When Congress held hearings on federal lobbying disclosure laws a few years later, the lobbying associated with the import tariffs received significant attention. Congress noted that “virtually none of the lobbying activity in this case was disclosed under the Foreign Agents Registration Act,” and Congress wondered whether it should have been.2

The hearings resulted in several key observations that warrant reexamination today by lawyers assessing the FARA risks associated with lobbying on steel and aluminum tariffs, particularly lobbying on behalf of foreign corporations and their U.S. subsidiaries. Moreover, these observations from decades ago may take on greater significance in today’s FARA climate, in which the Justice Department has shifted to interpreting key exemptions to the statute more narrowly.

In testimony and written submissions before Congress examining the automobile tariff lobbying, Department of Justice officials stressed that lobbying directed at “enlarging the U.S. market for goods produced in [another] country” was predominantly advancing a foreign interest.3 In a letter to Congress, Assistant Attorney General W. Lee Rawls noted that Congress had specifically amended FARA in 1966 to capture lobbying related to sugar import quotas, and he analogized lobbying on sugar quotas to lobbying on automobile tariffs.4 In an exchange with Senator Carl Levin at the hearing, Deputy Assistant Attorney General Mark Richard stated that tariff lobbying that predominantly benefited foreign interests would require registration.5 Senator Levin added that tariffs are “not just a business issue,” and instead “it is a national economic issue which is involved here.”6

These observations take on new significance in light of the Justice Department’s recent interpretations of the Lobbying Disclosure Act exemption to FARA and the regulatory commercial exemption to FARA, particularly the limitations on the use of these key exemptions.7

First, if lobbying on broadly applicable market tariffs is considered to advance predominantly a foreign interest for the benefit of a country’s national interest, that could call into question the applicability of the Lobbying Disclosure Act exemption to FARA registration. The Lobbying Disclosure Act exemption is available to any foreign agent of a private sector entity that registers and discloses its lobbying activities under the Lobbying Disclosure Act, but the exemption is not available if the “principal beneficiary” of the lobbying is a foreign government.8

Second, a regulatory exemption for commercial activity could be foreclosed. FARA’s regulatory commercial exemption applies to activities in furtherance of “commercial, industrial, or financial operations of [a] foreign corporation,” but it is not available if the activities “directly promote” the interests of a foreign government.9 If trade lobbying is closely connected to a country’s national interest, this exemption may not apply.

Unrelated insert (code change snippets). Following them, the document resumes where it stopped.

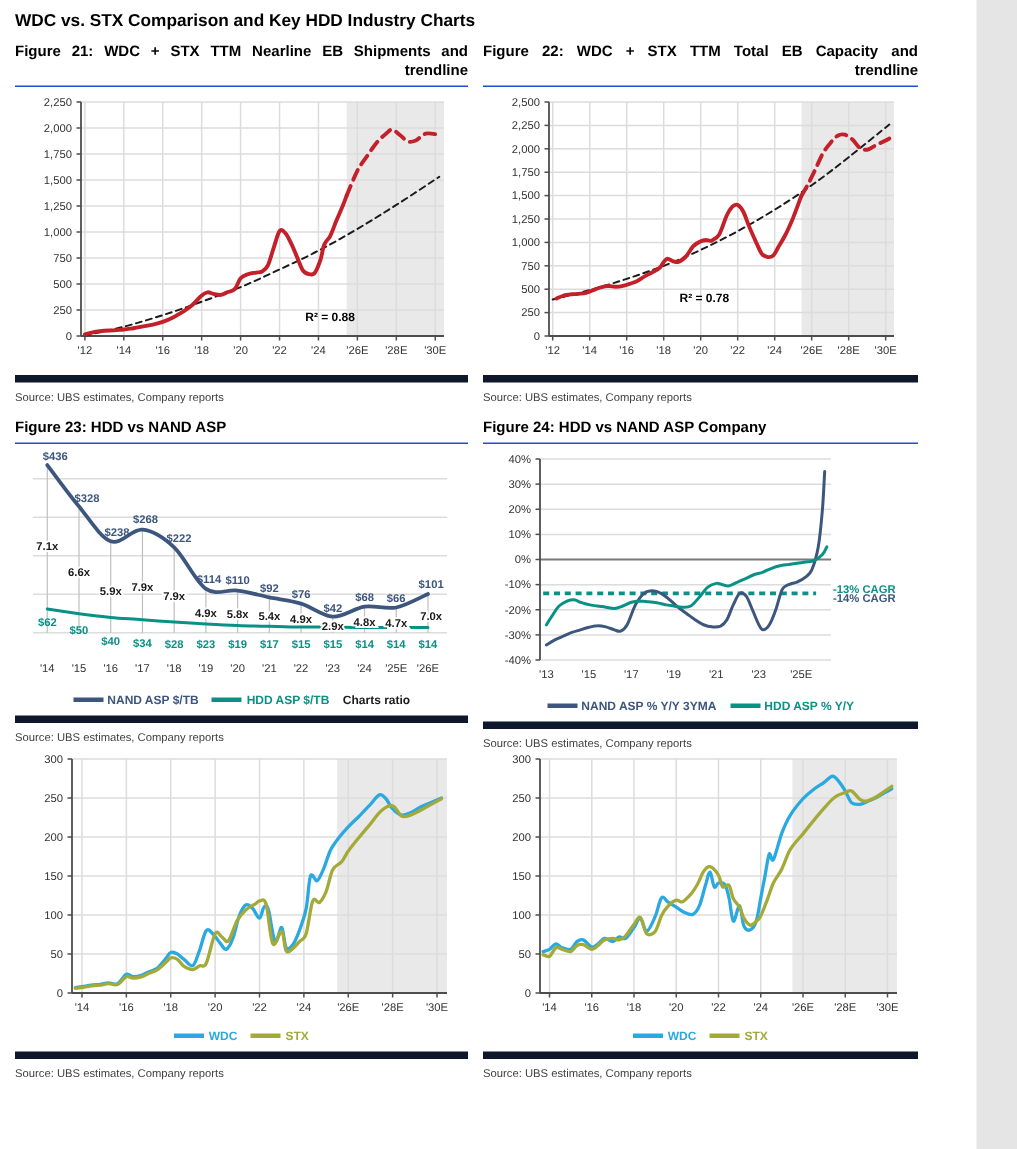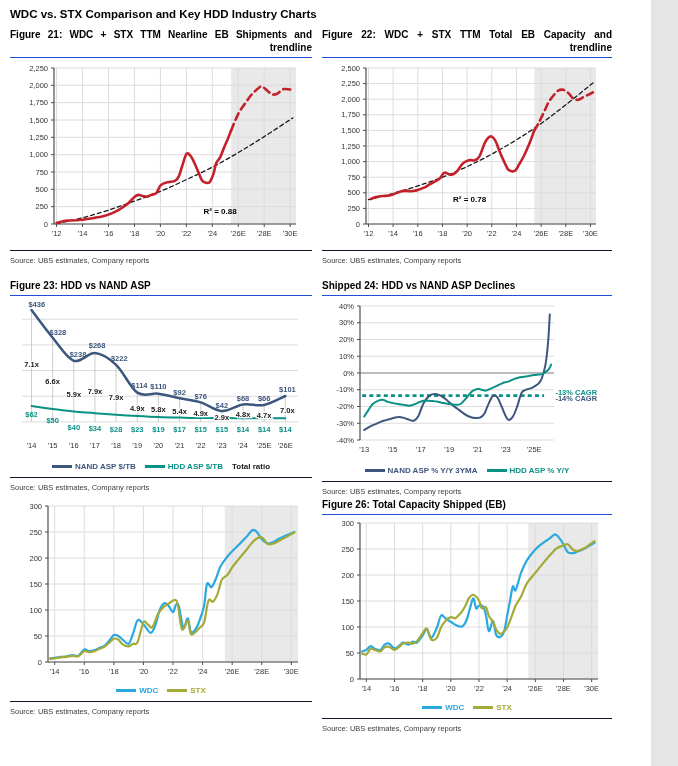--- a/index.html
+++ b/index.html
@@ -10,21 +10,21 @@
   .cell{position:absolute;}
   .ftitle{font-size:10px;font-weight:bold;line-height:13px;border-bottom:1px solid #1d4ed8;padding-bottom:3px;}
   .ftitle .l1{text-align:justify;text-align-last:justify;}
   .ftitle .l2{text-align:right;}
   .ftitle .l2:empty{display:none;}
   .chart-box{margin-top:2px;}
   .legend{display:flex;justify-content:center;align-items:center;gap:9px;height:13px;font-size:8px;font-weight:bold;}
   .legend:empty{display:none;}
   .legend .item{display:flex;align-items:center;gap:3px;}
   .legend .sw{display:inline-block;width:20px;height:2.5px;}
-  .source{margin-top:4px;border-top:1px solid #0f172a;padding-top:5px;font-size:7.5px;color:#404040;}
+  .source{margin-top:4px;border-top:5px solid #0f172a;padding-top:5px;font-size:7.5px;color:#404040;}
   svg{display:block;}
   svg text{font-family:"Liberation Sans", sans-serif;}
 </style>
 </head>
 <body>
 
 <div class="page">
   <div class="side-strip"></div>
   <div class="main-title">WDC vs. STX Comparison and Key HDD Industry Charts</div>
 
@@ -275,29 +275,29 @@
     <div class="legend">
         <span class="item">
           <span class="sw" style="background: rgb(61, 86, 125);"></span>
           <span style="color: rgb(61, 86, 125);">NAND ASP $/TB</span>
         </span>
         <span class="item">
           <span class="sw" style="background: rgb(10, 145, 134);"></span>
           <span style="color: rgb(10, 145, 134);">HDD ASP $/TB</span>
         </span>
         <span class="item">
-          <span style="color: rgb(26, 26, 26);">Total ratio</span>
+          <span style="color: rgb(26, 26, 26);">Charts ratio</span>
         </span>
       </div>
     <div class="source">Source: UBS estimates, Company reports</div>
   </div>
 
   <div class="cell" style="left:322px;top:279px;width:290px">
     <div class="ftitle">
-      <div class="l1" style="text-align:left;text-align-last:left">Shipped 24: HDD vs NAND ASP Declines</div>
+      <div class="l1" style="text-align:left;text-align-last:left">Figure 24: HDD vs NAND ASP Company</div>
 
     </div>
     <div class="chart-box">
         <svg width="290" height="166">
           <line x1="38" y1="142" x2="232" y2="142" stroke="#dcdcdc" stroke-width="1"></line>
           <line x1="38" y1="125.25" x2="232" y2="125.25" stroke="#dcdcdc" stroke-width="1"></line>
           <line x1="38" y1="108.5" x2="232" y2="108.5" stroke="#dcdcdc" stroke-width="1"></line>
           <line x1="38" y1="91.75" x2="232" y2="91.75" stroke="#dcdcdc" stroke-width="1"></line>
           <line x1="38" y1="75" x2="232" y2="75" stroke="#7a7a7a" stroke-width="1.2"></line>
           <line x1="38" y1="58.25" x2="232" y2="58.25" stroke="#dcdcdc" stroke-width="1"></line>
@@ -415,24 +415,20 @@
         </span>
         <span class="item">
           <span class="sw" style="background: rgb(163, 170, 56);"></span>
           <span style="color: rgb(163, 170, 56);">STX</span>
         </span>
       </div>
     <div class="source">Source: UBS estimates, Company reports</div>
   </div>
 
   <div class="cell" style="left:322px;top:498px;width:290px">
-    <div class="ftitle">
-      <div class="l1" style="text-align:left;text-align-last:left">Figure 26: Total Capacity Shipped (EB)</div>
-
-    </div>
     <div class="chart-box">
         <svg width="290" height="184">
           <rect x="206.2899408284024" y="6" width="69.7100591715976" height="156" fill="#e9e9e9"></rect>
           <line x1="38" y1="162" x2="276" y2="162" stroke="#dcdcdc" stroke-width="1"></line>
           <line x1="38" y1="136" x2="276" y2="136" stroke="#dcdcdc" stroke-width="1"></line>
           <line x1="38" y1="110" x2="276" y2="110" stroke="#dcdcdc" stroke-width="1"></line>
           <line x1="38" y1="84" x2="276" y2="84" stroke="#dcdcdc" stroke-width="1"></line>
           <line x1="38" y1="58" x2="276" y2="58" stroke="#dcdcdc" stroke-width="1"></line>
           <line x1="38" y1="32" x2="276" y2="32" stroke="#dcdcdc" stroke-width="1"></line>
           <line x1="38" y1="6" x2="276" y2="6" stroke="#dcdcdc" stroke-width="1"></line>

These interpretations highlight the challenges of applying FARA’s broadly worded and lightly defined provisions. When companies engage in advocacy on issues that are intertwined with a foreign government’s interests—such as import tariffs and exemptions—the risks of inadvertently triggering FARA increase substantially.

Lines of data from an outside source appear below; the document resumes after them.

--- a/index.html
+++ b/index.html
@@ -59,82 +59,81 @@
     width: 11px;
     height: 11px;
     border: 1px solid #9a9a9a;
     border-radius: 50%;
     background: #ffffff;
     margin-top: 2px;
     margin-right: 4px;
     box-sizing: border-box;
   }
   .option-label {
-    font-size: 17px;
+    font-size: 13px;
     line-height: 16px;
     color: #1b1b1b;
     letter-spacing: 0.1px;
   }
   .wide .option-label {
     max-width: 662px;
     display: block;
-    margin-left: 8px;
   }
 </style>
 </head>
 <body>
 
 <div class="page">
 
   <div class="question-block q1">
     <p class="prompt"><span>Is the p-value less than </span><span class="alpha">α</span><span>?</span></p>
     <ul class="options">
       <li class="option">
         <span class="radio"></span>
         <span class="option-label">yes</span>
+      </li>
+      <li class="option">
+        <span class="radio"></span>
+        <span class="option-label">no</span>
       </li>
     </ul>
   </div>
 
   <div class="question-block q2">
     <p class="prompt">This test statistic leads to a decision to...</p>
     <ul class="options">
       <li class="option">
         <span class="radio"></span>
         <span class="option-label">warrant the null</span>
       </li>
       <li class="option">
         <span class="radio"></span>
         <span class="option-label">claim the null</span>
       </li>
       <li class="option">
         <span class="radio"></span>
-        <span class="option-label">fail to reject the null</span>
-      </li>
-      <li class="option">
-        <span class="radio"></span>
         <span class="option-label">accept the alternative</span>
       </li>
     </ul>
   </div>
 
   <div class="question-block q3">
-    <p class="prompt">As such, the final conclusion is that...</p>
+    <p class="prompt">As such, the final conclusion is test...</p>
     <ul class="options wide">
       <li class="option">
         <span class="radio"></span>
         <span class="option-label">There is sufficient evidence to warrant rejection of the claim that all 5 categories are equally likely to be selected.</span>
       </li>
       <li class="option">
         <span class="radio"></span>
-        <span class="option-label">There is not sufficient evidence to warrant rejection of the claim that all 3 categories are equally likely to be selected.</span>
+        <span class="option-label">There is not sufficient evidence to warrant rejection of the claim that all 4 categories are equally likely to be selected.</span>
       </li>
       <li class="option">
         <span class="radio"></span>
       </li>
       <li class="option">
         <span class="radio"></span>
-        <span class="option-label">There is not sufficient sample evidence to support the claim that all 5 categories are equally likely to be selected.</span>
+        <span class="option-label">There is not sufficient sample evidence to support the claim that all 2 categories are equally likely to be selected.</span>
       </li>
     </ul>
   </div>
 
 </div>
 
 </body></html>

The 1991 hearings focused primarily on a FARA exemption for domestic subsidiaries of foreign corporations engaged in substantial commercial operations in the United States. Congress repealed that exemption in 1995 when it adopted the Lobbying Disclosure Act exemption, which made the domestic subsidiary exemption largely superfluous. Notably, however, there are now serious proposals in Congress to repeal the Lobbying Disclosure Act exemption. If that were to occur, the Justice Department’s assessment of automobile tariff lobbying will take on even greater significance.


 

1 Federal Lobbying Disclosure Laws, Hearings Before the Subcommittee on Oversight of Government Management, Senate Committee on Governmental Affairs, 102d Cong. 10, S. Hrg. 102-377 (1991).

2 Id. at 11.

3 Id. at 488.

4 Id. at 487-88.

5 Id. at 41.

6 Id. at 26.

7 Other exemptions may also apply. For example, the lawyer’s exemption could apply to a legal representation before a court or agency, subject to certain limitations.

8 22 U.S.C. § 613(h); 28 C.F.R. § 5.307. 9 28 C.F.R. § 5.304(c).